■ **Aim of the exercise**: Transcribe the entries that follow, every word as written, and drop the pictures.

Start of Data excerpts

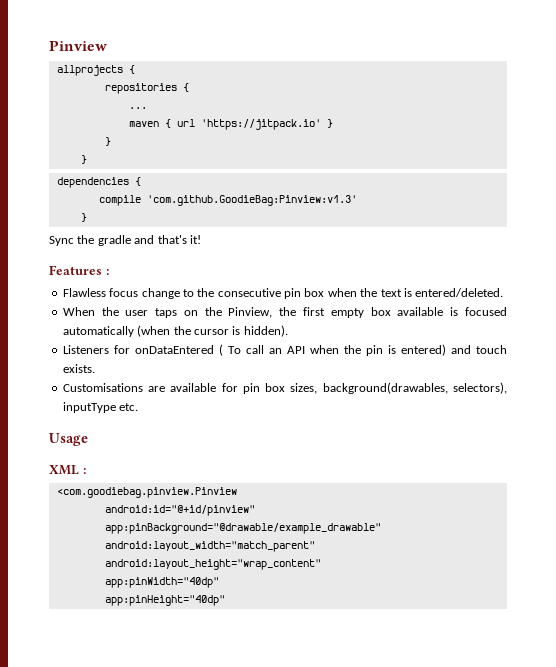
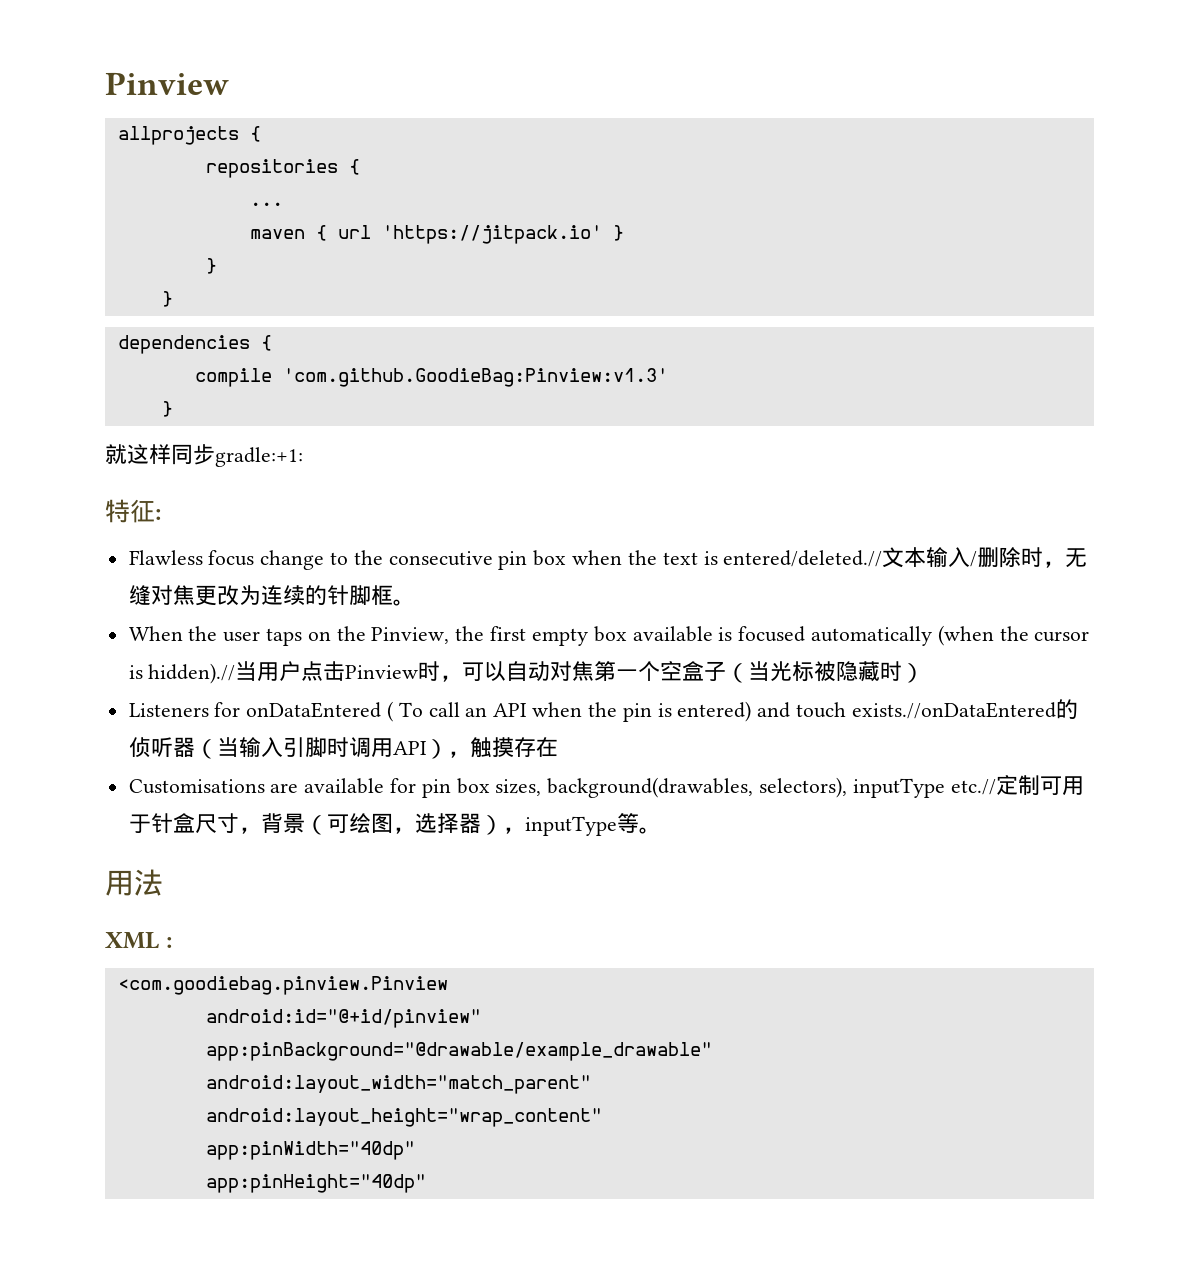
[49,235,201,246] [49,265,102,275] Sync the gradle and that's it! // Features -> [105,444,303,467] [105,499,155,523] 就这样同步gradle:+1: // 特征
[415,288,504,297] entered/deleted. -> [723,547,1088,568] [128,585,415,606] entered/deleted.//文本输入/删除时，无缝对焦更改为连续的针脚框。
[243,325,288,337] hidden). -> [148,661,925,684] hidden).//当用户点击Pinview时，可以自动对焦第一个空盒子（当光标被隐藏时）
[62,364,95,373] exists. -> [851,699,1078,719] [128,737,558,759] exists.//onDataEntered的侦听器（当输入引脚时调用API），触摸存在
[119,403,139,411] [49,433,88,446] etc. // Usage -> [950,775,1084,795] [128,813,661,836] [105,869,163,896] etc.//定制可用于针盒尺寸，背景（可绘图，选择器），inputType等。 // 用法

End of Data excerpts

■ **Reply to the exercise**:
[49,235,201,246] [49,265,102,275] Sync the gradle and that's it! // Features -> [105,444,303,467] [105,499,155,523] 就这样同步gradle:+1: // 特征
[415,288,504,297] entered/deleted. -> [723,547,1088,568] [128,585,415,606] entered/deleted.//文本输入/删除时，无缝对焦更改为连续的针脚框。
[243,325,288,337] hidden). -> [148,661,925,684] hidden).//当用户点击Pinview时，可以自动对焦第一个空盒子（当光标被隐藏时）
[62,364,95,373] exists. -> [851,699,1078,719] [128,737,558,759] exists.//onDataEntered的侦听器（当输入引脚时调用API），触摸存在
[119,403,139,411] [49,433,88,446] etc. // Usage -> [950,775,1084,795] [128,813,661,836] [105,869,163,896] etc.//定制可用于针盒尺寸，背景（可绘图，选择器），inputType等。 // 用法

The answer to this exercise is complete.